• _Directions_: Give back exactly the lines running from the line with "- Members of" to the end of the entries, and only those lines.
START Recorded data
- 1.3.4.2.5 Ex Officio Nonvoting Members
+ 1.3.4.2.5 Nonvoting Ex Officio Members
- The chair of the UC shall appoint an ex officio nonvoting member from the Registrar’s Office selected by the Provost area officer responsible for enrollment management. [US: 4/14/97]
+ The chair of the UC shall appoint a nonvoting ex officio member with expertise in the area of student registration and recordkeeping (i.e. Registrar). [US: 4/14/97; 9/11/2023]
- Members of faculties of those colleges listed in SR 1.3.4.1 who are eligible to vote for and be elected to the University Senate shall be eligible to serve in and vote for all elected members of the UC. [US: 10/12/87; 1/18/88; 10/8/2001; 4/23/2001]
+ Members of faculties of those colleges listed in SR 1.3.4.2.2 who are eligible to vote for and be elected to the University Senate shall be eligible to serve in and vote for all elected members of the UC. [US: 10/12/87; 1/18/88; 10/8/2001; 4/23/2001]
END Recorded data
• _Exercise result_:
- Members of faculties of those colleges listed in SR 1.3.4.1 who are eligible to vote for and be elected to the University Senate shall be eligible to serve in and vote for all elected members of the UC. [US: 10/12/87; 1/18/88; 10/8/2001; 4/23/2001]
+ Members of faculties of those colleges listed in SR 1.3.4.2.2 who are eligible to vote for and be elected to the University Senate shall be eligible to serve in and vote for all elected members of the UC. [US: 10/12/87; 1/18/88; 10/8/2001; 4/23/2001]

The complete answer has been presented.